Faster local LLM inference on Apple Silicon. ZMLX patches MLX models with fused Metal kernels to speed up decode. Two lines of code, token-identical output.
from zmlx.patch import patch
patch(model) # that's itMeasured on M4 Max 36GB, greedy decoding. All patched outputs are token-identical to unpatched.
| Model | Speedup | Modules Patched |
|---|---|---|
| Qwen3.5-9B-4bit | +7.5% | 56 (deltanet + swiglu_mlp) |
| Qwen3.5-0.8B-4bit | +5.2% | 42 (deltanet + swiglu_mlp) |
| Qwen3.5-2B-4bit | +4.5% | 42 (deltanet + swiglu_mlp) |
| Qwen3.5-4B-4bit | +2.9% | 56 (deltanet + swiglu_mlp) |
| Qwen3.5-27B-4bit | ~neutral | 112 (deltanet + swiglu_mlp) |
Speedup comes from the fused post-conv DeltaNet decode kernel, which fuses qkv split, Q/K RMSNorm, g/beta computation, and recurrent state update into a single Metal dispatch per layer. Enabled by default since v0.11.

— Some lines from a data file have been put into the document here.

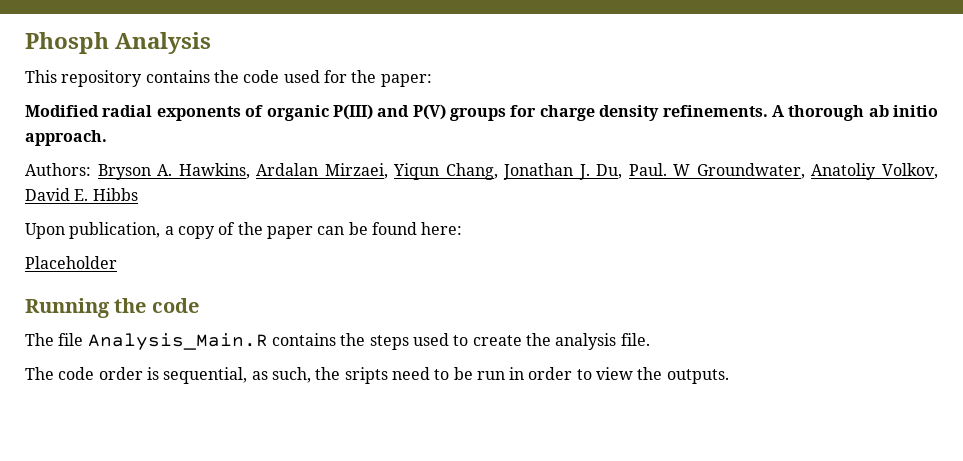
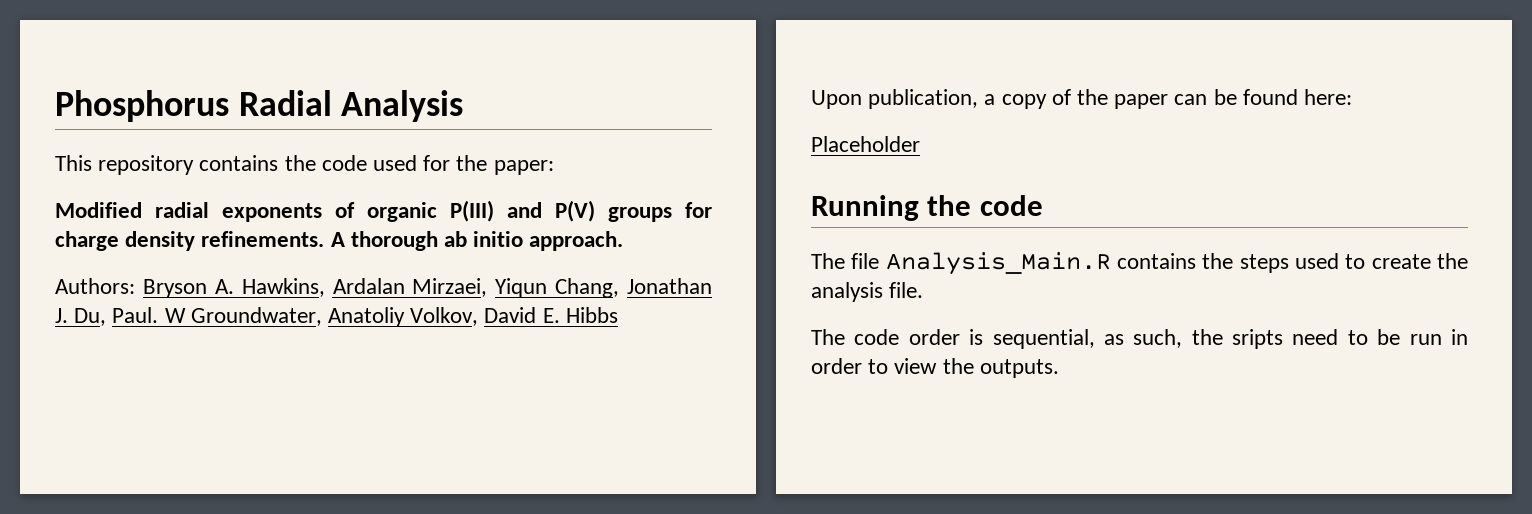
[25,32,109,54] Phosph -> [55,90,332,122] Phosphorus Radial

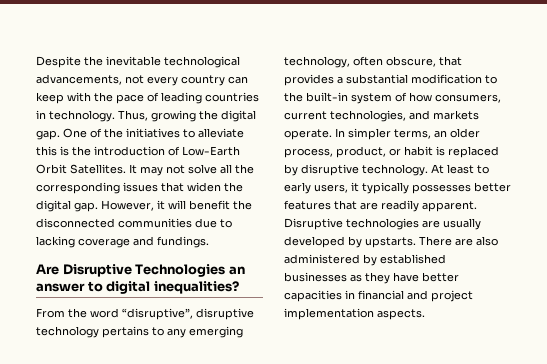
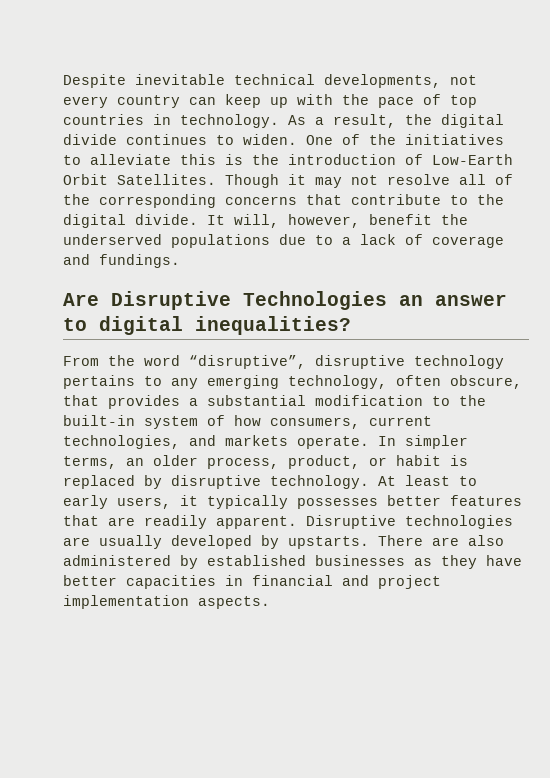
[84,56,240,68] [36,74,122,85] the inevitable technological advancements, -> [135,74,441,88] inevitable technical developments,
(64, 98) none -> [270,97,288,108] up
[161,92,202,104] leading -> [450,95,477,108] top
[118,110,256,122] [36,130,60,140] Thus, growing the digital gap. -> [288,114,504,128] [63,134,297,145] As a result, the digital divide continues to widen.
[129,164,254,176] [36,182,243,194] [36,200,252,212] [36,218,232,228] [36,236,75,248] It may not solve all the corresponding issues that widen the digital gap. However, it will benefit the disconnected communities due to lacking -> [225,174,513,188] [63,194,504,208] [63,214,468,228] [63,234,423,248] Though it may not resolve all of the corresponding concerns that contribute to the digital divide. It will, however, benefit the underserved populations due to a lack of

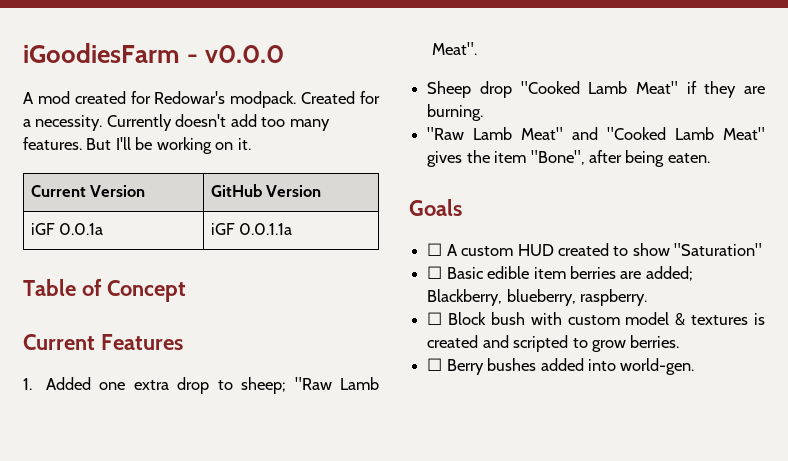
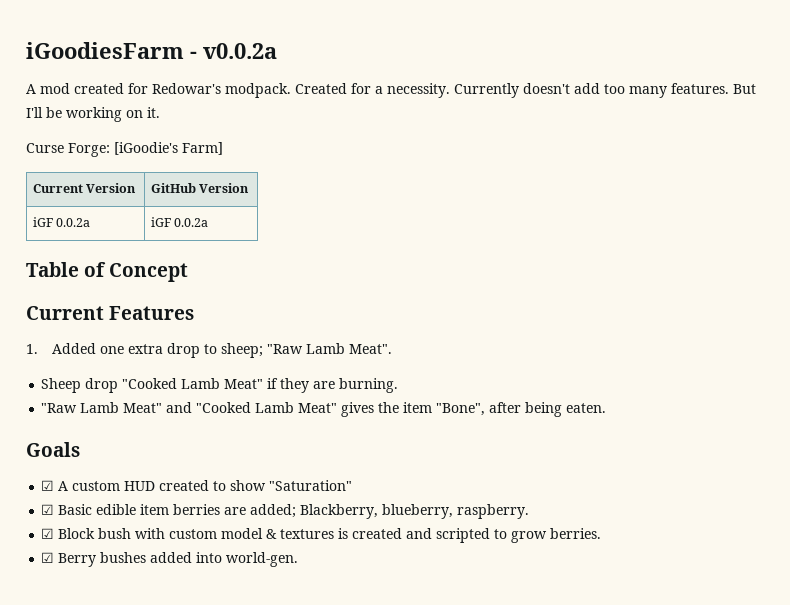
[205,45,285,63] v0.0.0 -> [203,43,277,59] v0.0.2a
(251, 144) none -> [26,142,223,157] // Curse Forge: [iGoodie's Farm]
[59,223,104,235] [210,223,293,235] 0.0.1a | iGF 0.0.1.1a -> [56,218,91,227] [150,217,209,227] 0.0.2a | iGF 0.0.2a
[427,243,443,256] ☐ -> [41,480,55,491] ☑
[427,266,443,279] ☐ -> [41,504,55,515] ☑
[427,312,443,325] ☐ -> [41,528,55,539] ☑
[427,358,443,371] ☐ -> [41,552,55,563] ☑

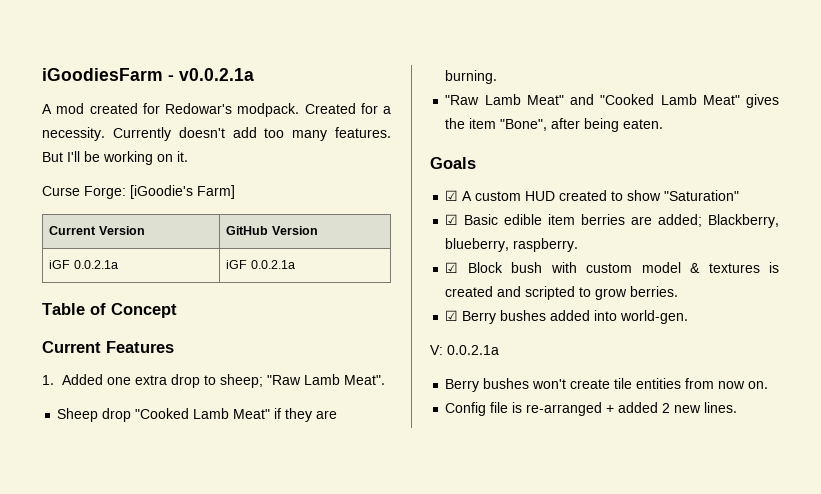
[203,43,277,59] v0.0.2a -> [179,68,254,81] v0.0.2.1a
[56,218,91,227] [150,217,209,227] 0.0.2a | iGF 0.0.2a -> [73,260,118,269] [226,260,295,269] 0.0.2.1a | iGF 0.0.2.1a
(299, 559) none -> [430,345,499,355] [445,378,769,392] [445,402,738,416] // V: 0.0.2.1a // Berry bushes won't create tile entities from now on. // Config file is re-arranged + added 2 new lines.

| Model | Speedup | Modules Patched |
|---|---|---|
| Qwen3.5-35B-A3B-4bit | ~+2% | 70 (deltanet + moe_mlp) |
| Model | Speedup | Notes |
|---|---|---|
| LFM2-8B-A1B-4bit | +12.8% | Best overall result. Stock MLX. |
| LFM2-24B-A2B-4bit | +6.0% | D-SIMD gate kernel. Stock MLX. |
| Model | Speedup | Notes |
|---|---|---|
| GPT-OSS-20B-4bit | +1.0% | Stock MLX. |
| GLM-4.7-Flash-4bit | +6.4% | Requires custom MLX build. |
| Llama (dense) | swiglu_mlp | Dispatch fusion applied. |
| DeepSeek-V3 / Kimi-K2.5 | patterns apply | Untested at full scale. |
| Other models | 0% | Safe no-op. |
Raw data and methodology in docs/BENCHMARKS.md. Repro capsules in benchmarks/repro_capsules/.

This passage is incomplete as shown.